Parse(AppRoute.contactUs) {
Method("GET")
Path("contact-us".utf8)
PathEnd()
}
// "/episodes/:id"
Parse(AppRoute.episodes) {
Method("GET")
Path("episodes".utf8)
PathEnd()
}
// "/episodes/:id"
Parse(AppRoute.episode(id:)) {
Method("GET")
Path("episodes".utf8)
Path(Int.parser())
PathEnd()
}
// "/episodes/:id/comments"
Parse(AppRoute.episodeComments(id:)) {
Method("GET")
Path("episodes".utf8)
Path(Int.parser())
Path("comments".utf8)
PathEnd()
}
}
Now all routes are on the same indentation level, and it is easier to focus on each route.
But, there is still repeated noise since every single parser must specify Method("GET")
and something called PathEnd()
. The Method
parser simply verifies that the incoming request has the correct HTTP method so that you don’t try something silly like fetching data when actually data is being posted to the server.
The PathEnd
is also important, but subtler. It verifies that there is no more left to parse from the path of the URL. Without this parser an incoming request such as:
/episodes/42/comments?count=10
Would be recognized by a parser like this:
Parse {
Method("GET")
Path("episodes")
}
Even though clearly the incoming request is trying to access a deeper piece of content: the comments for a particular episode.

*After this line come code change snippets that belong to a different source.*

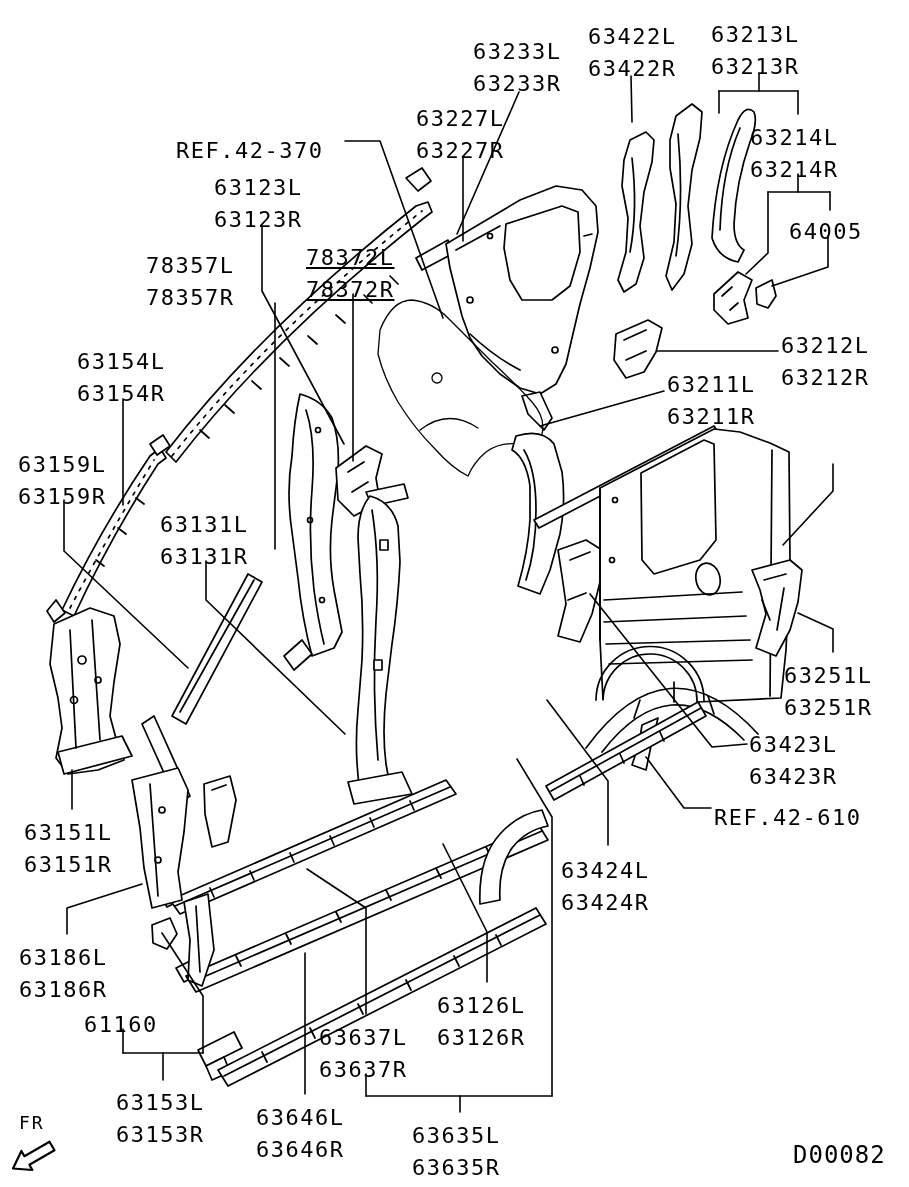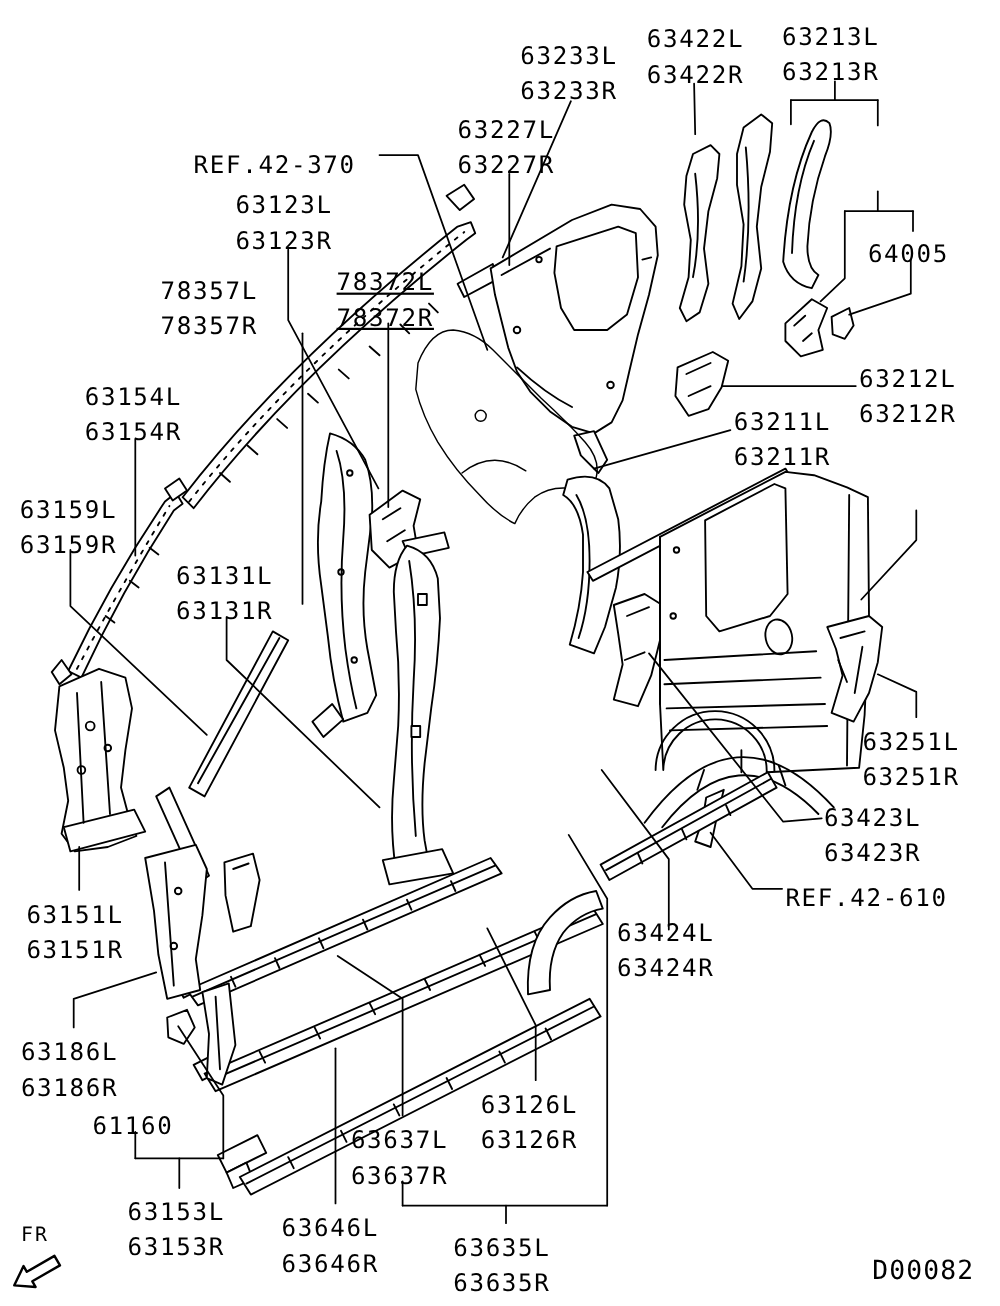--- a/index.html
+++ b/index.html
@@ -241,20 +241,22 @@
 
 <div id="labels-layer">
       <div class="part-label" style="left: 473px; top: 23px;">63233L
 63233R</div>
       <div class="part-label" style="left: 588px; top: 8px;">63422L
 63422R</div>
       <div class="part-label" style="left: 711px; top: 6px;">63213L
 63213R</div>
       <div class="part-label" style="left: 416px; top: 90px;">63227L
 63227R</div>
+      <div class="part-label" style="left: 750px; top: 109px;">63214L
+63214R</div>
       <div class="part-label" style="left: 789px; top: 203px;">64005</div>
       <div class="part-label" style="left: 176px; top: 122px;">REF.42-370</div>
       <div class="part-label" style="left: 214px; top: 159px;">63123L
 63123R</div>
       <div class="part-label" style="left: 146px; top: 237px;">78357L
 78357R</div>
       <div class="part-label" style="left: 306px; top: 229px; text-decoration: underline;">78372L
 78372R</div>
       <div class="part-label" style="left: 77px; top: 333px;">63154L
 63154R</div>
@@ -264,21 +266,21 @@
 63131R</div>
       <div class="part-label" style="left: 781px; top: 317px;">63212L
 63212R</div>
       <div class="part-label" style="left: 667px; top: 356px;">63211L
 63211R</div>
       <div class="part-label" style="left: 784px; top: 647px;">63251L
 63251R</div>
       <div class="part-label" style="left: 749px; top: 716px;">63423L
 63423R</div>
       <div class="part-label" style="left: 714px; top: 789px;">REF.42-610</div>
-      <div class="part-label" style="left: 561px; top: 820px;">63424L
+      <div class="part-label" style="left: 561px; top: 842px;">63424L
 63424R</div>
       <div class="part-label" style="left: 24px; top: 804px;">63151L
 63151R</div>
       <div class="part-label" style="left: 19px; top: 929px;">63186L
 63186R</div>
       <div class="part-label" style="left: 84px; top: 996px;">61160</div>
       <div class="part-label" style="left: 116px; top: 1074px; text-align: right;">63153L
 63153R</div>
       <div class="part-label" style="left: 437px; top: 977px;">63126L
 63126R</div>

It is possible to cook up a domain-specific parser, just for routing URL requests, that bakes in the path end logic, and even defaults to a GET
method if no method is specified. Using such a custom parser we can massively clean up the router:
let router = OneOf {
// "/"
Route(AppRoute.home)
// "/contact-us"
Route(AppRoute.contactUs) {
Path("contact-us".utf8)
}
// "/episodes"
Route(AppRoute.episodes) {
Path("episodes".utf8)
}
// "/episodes/:id"
Route(AppRoute.episode(id:)) {
Path("episodes".utf8)
Path(Int.parser())
}
// "/episodes/:id/comments"
Route(AppRoute.episodeComments(id:)) {
Path("episodes".utf8)
Path(Int.parser())
Path("comments".utf8)
}
}
30 lines of router code has become 22 lines and everything is much easier to read.
We think this release of swift-parsing will make constructing parsers easier than ever, and hope you consider it for your parsing needs!